Access to good legal council is critical for fair decision-making for all claimants. It is particularly important for SOGI-based claims because no standard guidelines exist for how to prove an LGBT identity. We have seen claimants rejected because they lacked adequate representation, and unrealistic standards of proof were applied.  With current Legal Aid systems, 8 days is not enough time to obtain a lawyer. For those that do have council, the reforms leave it unclear what role they will have at the 8 day interview.

Independent Decision Making is potentially compromised.

Currently refugee decision makers are appointees. Under C-11 the Immigration and Refugee Board will be staffed by civil servants. We are concerned that this undermines independent decision making. We agree that the current appointment process is cumbersome and ineffective, but C-11’s solution potentially politicizes refugee decision-making.

Not allowing Humanitarian and Compassionate consideration undermines fairness.

Currently, claimants have the option to make a Humanitarian and Compassionate application either before or after a negative refugee decision.C-11 takes the option of an H&C application away. At the same time, it prevents the Refugee Appeal Division from considering Humanitarian and Compassionate factors.

Humanitarian consideration is an important means of protecting people who are in danger, but whose circumstances do not meet the criteria of Convention Refugee.   The threshold for refugee protection is very specific: to be  granted refugee protection people have to demonstrate a well-founded fear of persecution. They must show that they cannot be safe in another part of their country, and that their state government is unwilling or unable to protect them.

The Humanitarian and Compassionate application has been an important safety net for people fleeing homophobic or transphobic violence in countries where protection for LGBT persons is uneven and hard to access. Preventing humanitarian reasons from being considered will result in people being sent back to very real harms.

The safe country list undermines fair access.

Finally, we are wary of the provision for a safe country list. Extreme forms of homophobic and transphobic violence often co-exist with constitutional protection for LGBT people on paper, particularly in newer democracies.
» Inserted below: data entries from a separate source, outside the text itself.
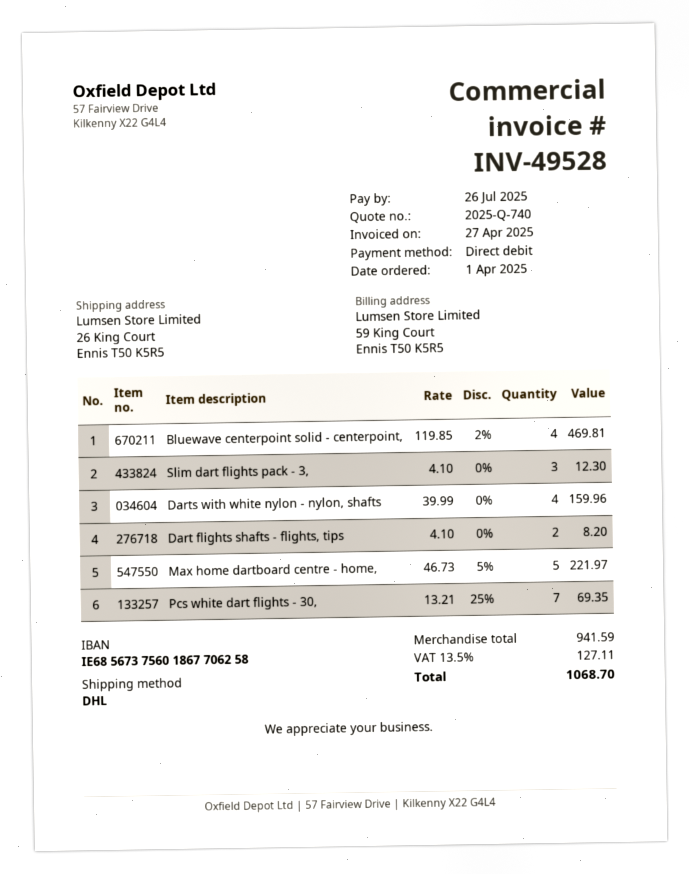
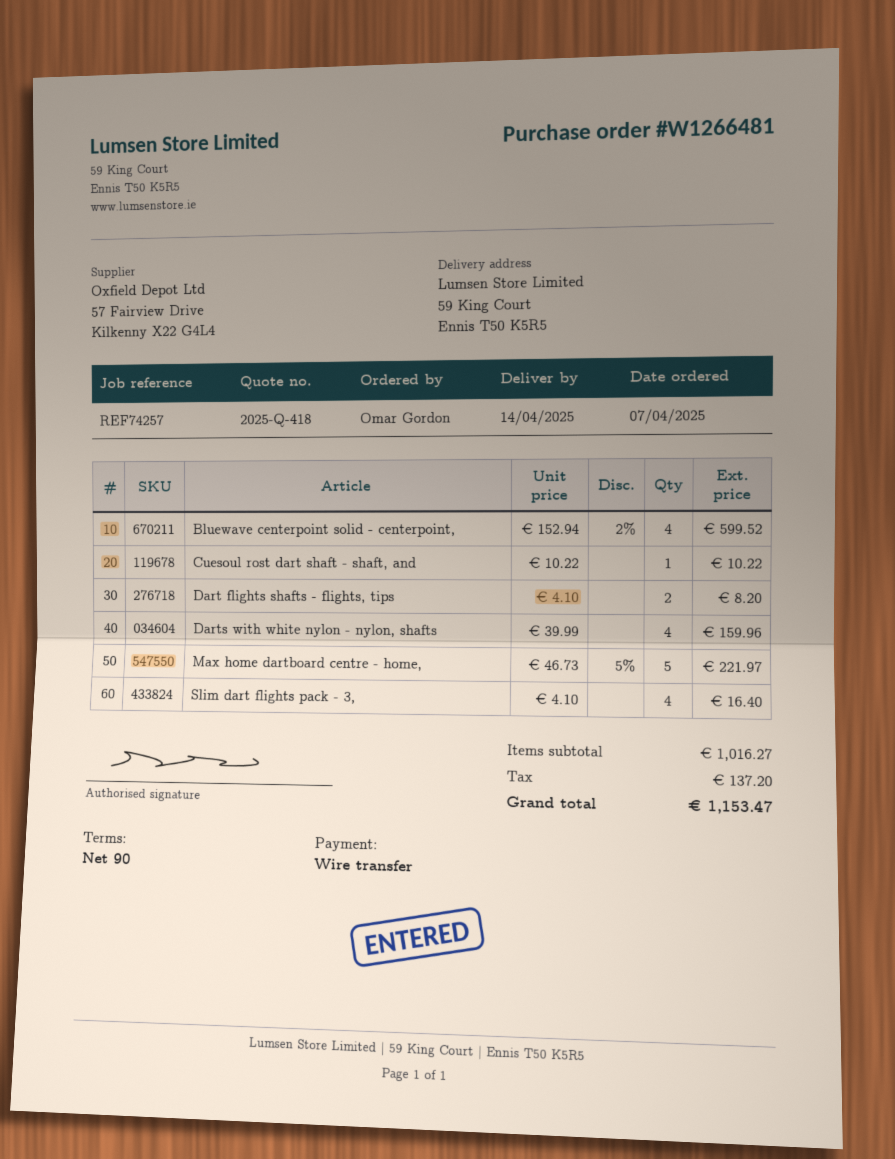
quote number: 2025-Q-740 -> 2025-Q-418
order date: 2025-04-01 -> 2025-04-07
payment method: direct debit -> bank transfer
ship to: 26 King Court, Ennis T50 K5R5 -> 59 King Court, Ennis T50 K5R5
Bluewave centerpoint solid - centerpoint,: 4 x 119.85 - 2% = 469.81 -> 4 x 152.94 - 2% = 599.52
Slim dart flights pack - 3,: 3 x 4.10 = 12.30 -> 4 x 4.10 = 16.40
Pcs white dart flights - 30,: 7 x 13.21 - 25% = 69.35 -> none
Cuesoul rost dart shaft - shaft, and: none -> 1 x 10.22 = 10.22
subtotal: 941.59 -> 1016.27
tax: 127.11 -> 137.20
total: 1068.70 -> 1153.47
In these situations, a person’s socioeconomic status and social networks determine whether protection is viable. Denying access to a full process based on country of origin alone undermines fairness. Mexico is a country that has been mentioned as a potential country on the safe country list. Issues of state protection in Mexico are complex–yes, in Mexico City same-sex marriage is legal, but this does not necessarily protect a trans person or lesbian woman from a poor family from police harassment or gang violence.  QLGBT claimants need access to a full hearing and appeal regardless of nationality.